Par la rédaction
Le paysage médiatique congolais est secoué par une décision majeure du Conseil Supérieur de l’Audiovisuel et de la Communication (CSAC). Son président, Christian Bosembe, a annoncé ce mardi une interdiction formelle pour tous les journalistes et médias de diffuser, commenter, ou même donner la parole aux responsables du Parti du Peuple pour la Reconstruction et la Démocratie (PPRD), ainsi qu’à l’ancien président Joseph Kabila lui-même.
Christian Bosembe a précisé cette mesure, lors d’une émission sur Top Congo FM, insistant sur le fait qu’il s’agit d’une « mesure » et non d’une « censure », même si les implications pour la liberté de la presse sont significatives. L’interdiction s’étend spécifiquement à la diffusion ou au relais des propos et activités de Joseph Kabila, qui se trouve actuellement à Goma, ville sous tension dans l’Est du pays.

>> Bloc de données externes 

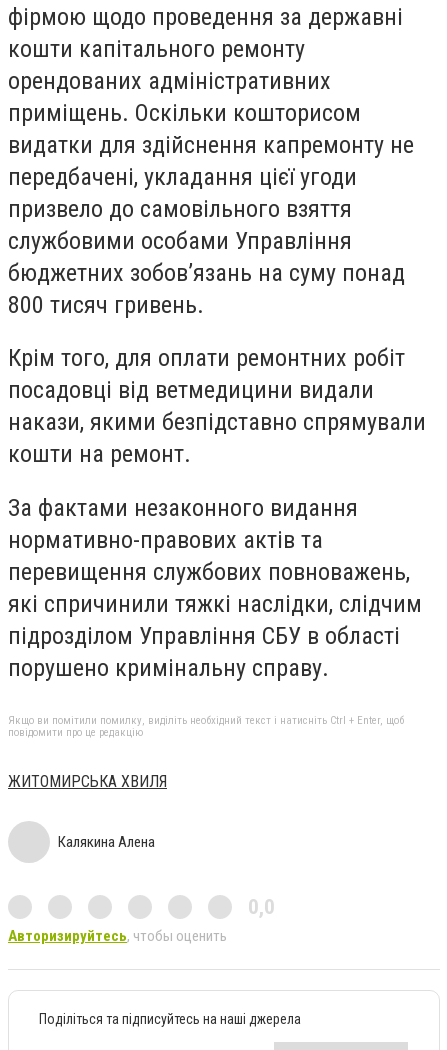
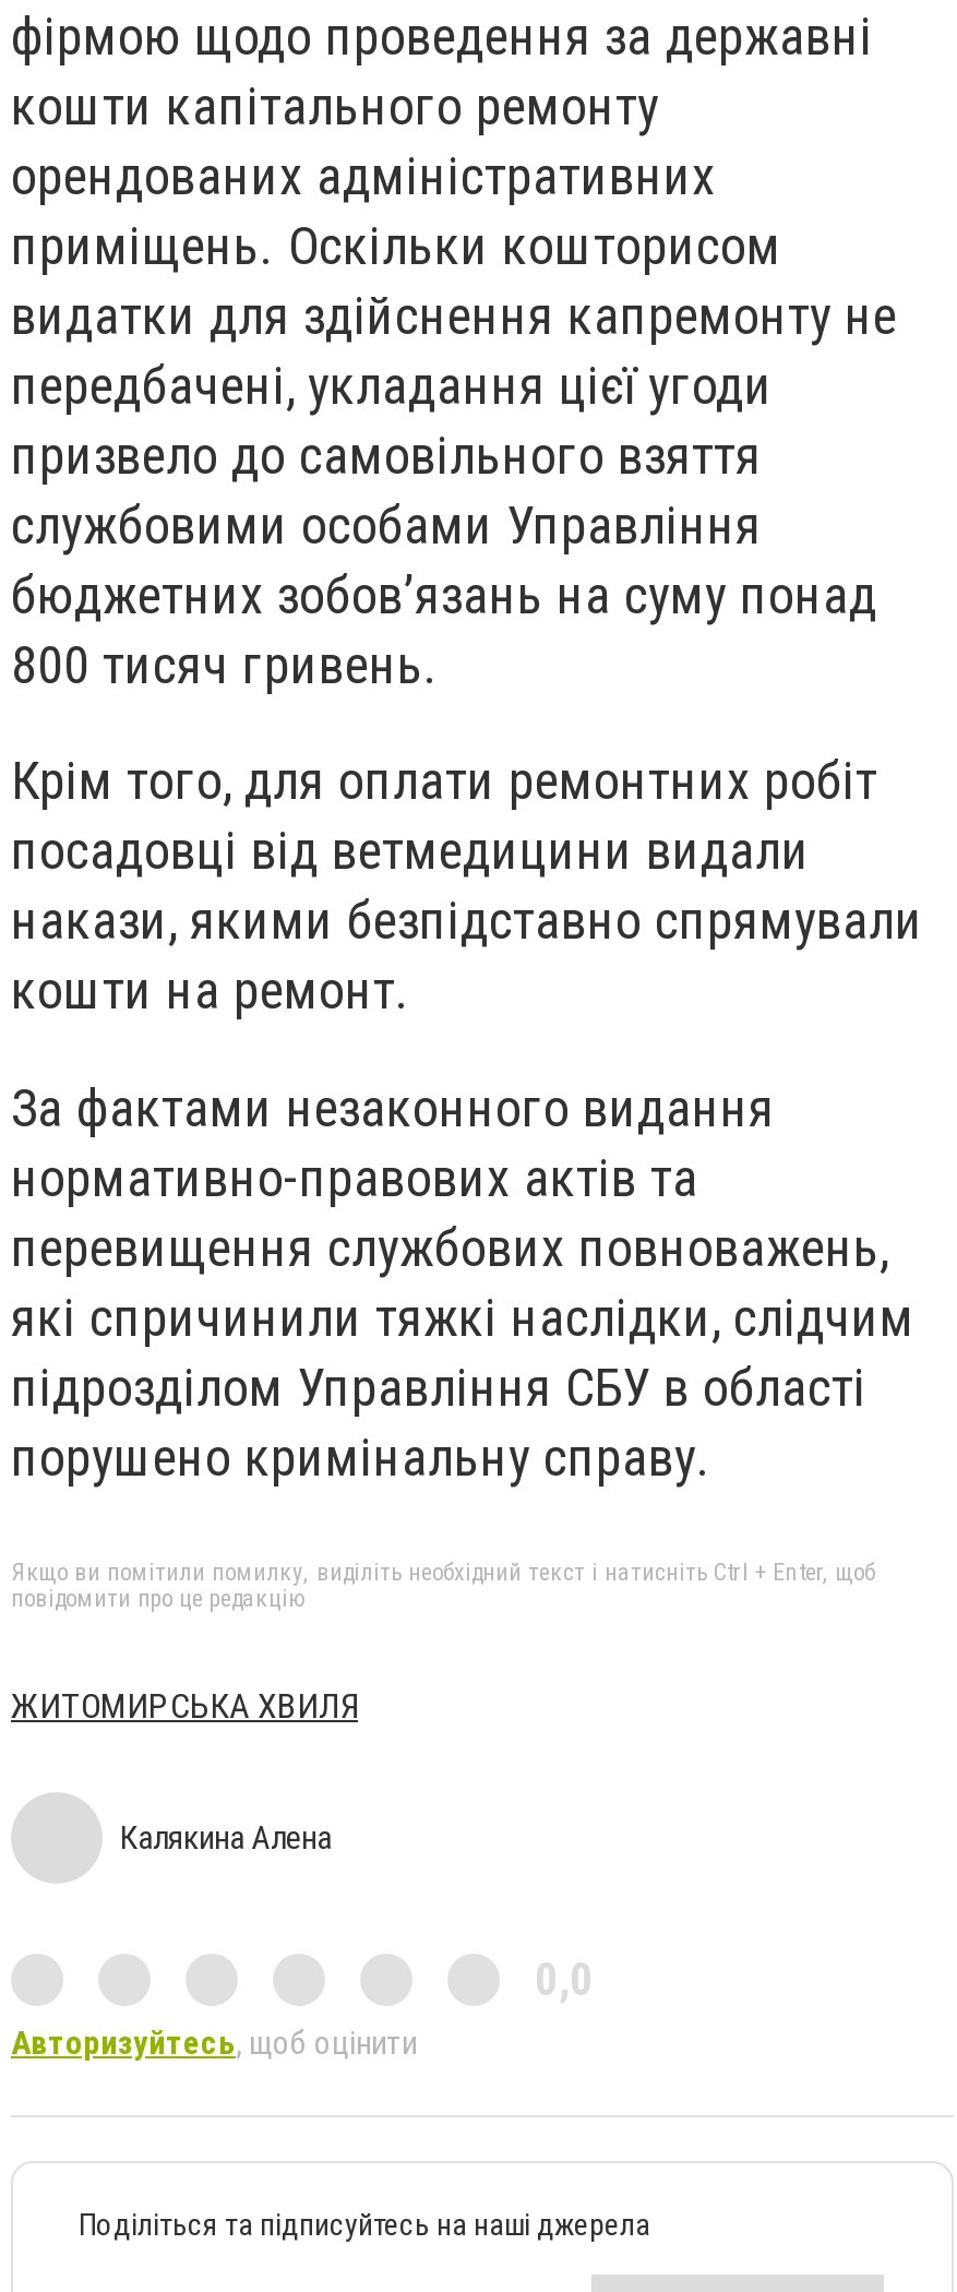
[8,927,227,945] Авторизируйтесь, чтобы оценить -> [11,2024,417,2064] Авторизуйтесь, щоб оцінити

Cette décision du CSAC est justifiée par Christian Bosembe comme une conséquence directe de la suspension des activités du PPRD sur l’ensemble du territoire national, une mesure prise antérieurement par le gouvernement central.
L’ancien président Joseph Kabila, dont le séjour à Goma coïncide avec une recrudescence des activités des rebelles du M23/AFC et la présence de l’armée rwandaise, est accusé par le régime du Président Tshisekedi d’entretenir des liens avec ces groupes rebelles. La semaine dernière, Joseph Kabila avait d’ailleurs entamé des consultations avec diverses forces vives locales dans cette région.
Cette directive du CSAC marque une étape supplémentaire dans la tension politique croissante entre le pouvoir en place et l’ancien régime, et soulève des questions sur l’équilibre entre sécurité nationale et liberté d’expression dans le contexte actuel de la République Démocratique du Congo.